DATA FOR THIS TASK =
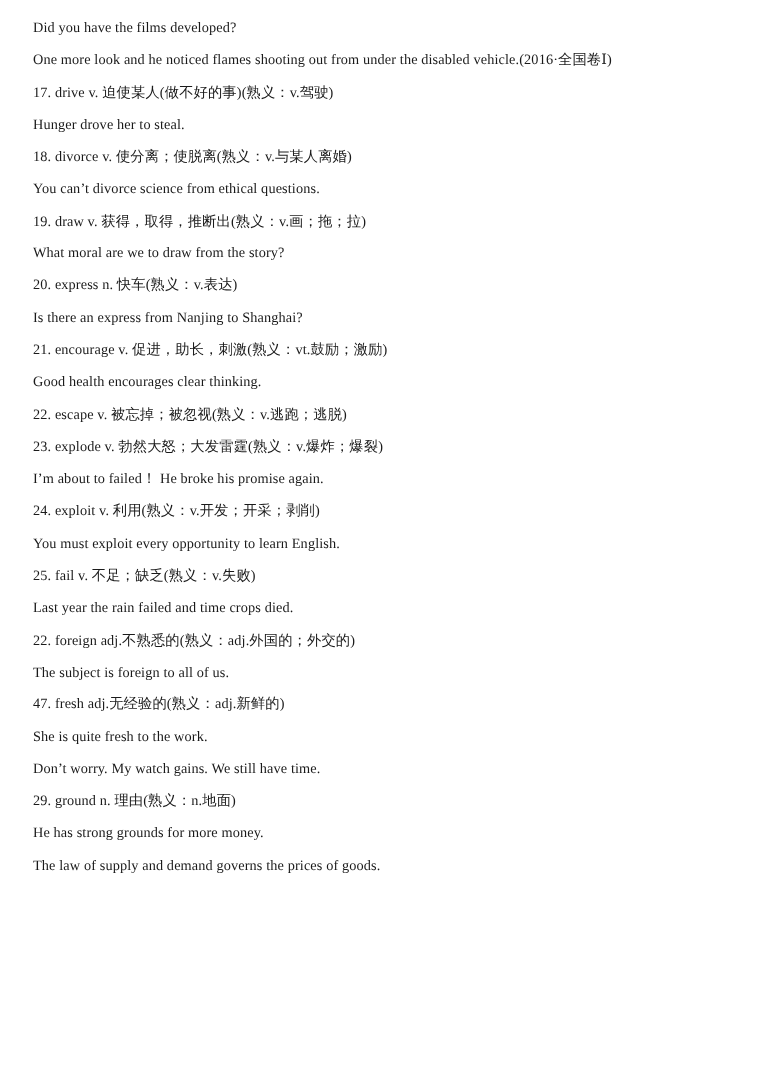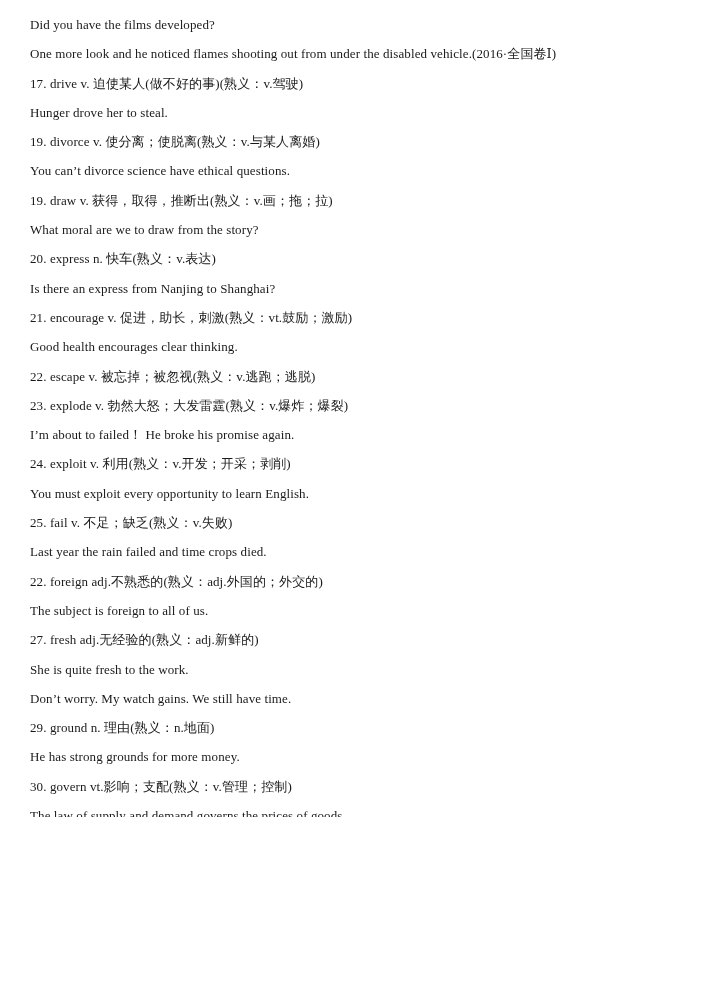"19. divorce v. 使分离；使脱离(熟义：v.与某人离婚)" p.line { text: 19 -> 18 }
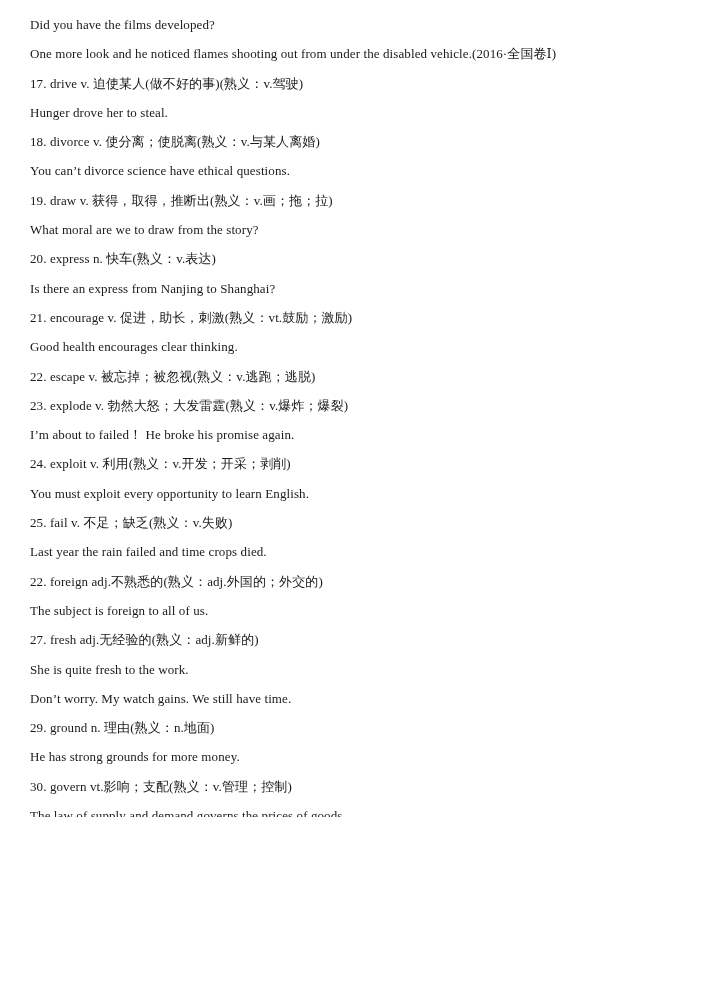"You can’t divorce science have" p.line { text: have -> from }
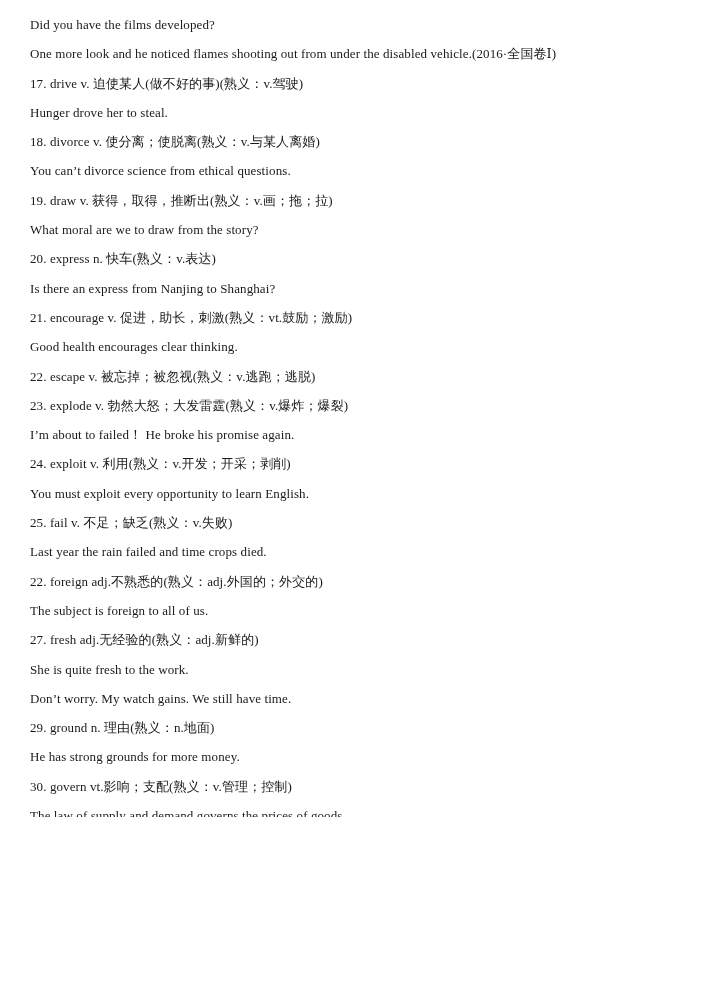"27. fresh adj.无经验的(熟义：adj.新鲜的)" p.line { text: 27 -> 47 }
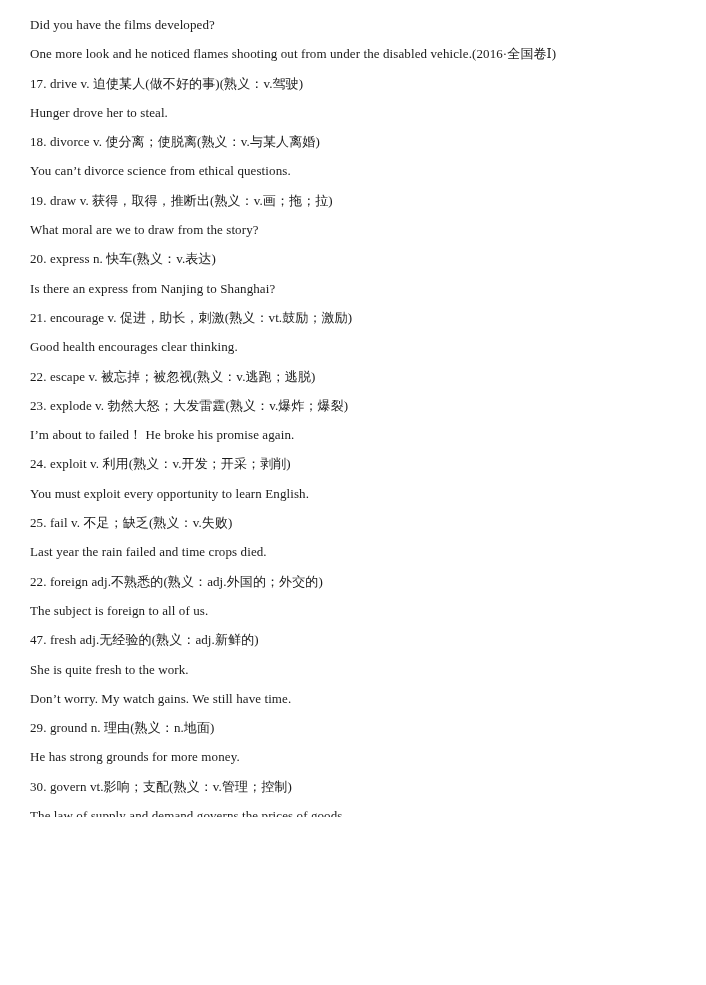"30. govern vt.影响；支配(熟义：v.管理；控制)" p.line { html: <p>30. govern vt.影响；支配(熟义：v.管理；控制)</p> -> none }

---

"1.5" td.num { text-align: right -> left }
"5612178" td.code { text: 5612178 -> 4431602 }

WORK REQUIRED = Make an exact copy of the lines above, beginning with the line with "text: 19 ->" and ending with the line with "html: <p>30. govern", and keep the pictures out of it.

SOLUTION FOR THIS EXERCISE =
"19. divorce v. 使分离；使脱离(熟义：v.与某人离婚)" p.line { text: 19 -> 18 }
"You can’t divorce science have" p.line { text: have -> from }
"27. fresh adj.无经验的(熟义：adj.新鲜的)" p.line { text: 27 -> 47 }
"30. govern vt.影响；支配(熟义：v.管理；控制)" p.line { html: <p>30. govern vt.影响；支配(熟义：v.管理；控制)</p> -> none }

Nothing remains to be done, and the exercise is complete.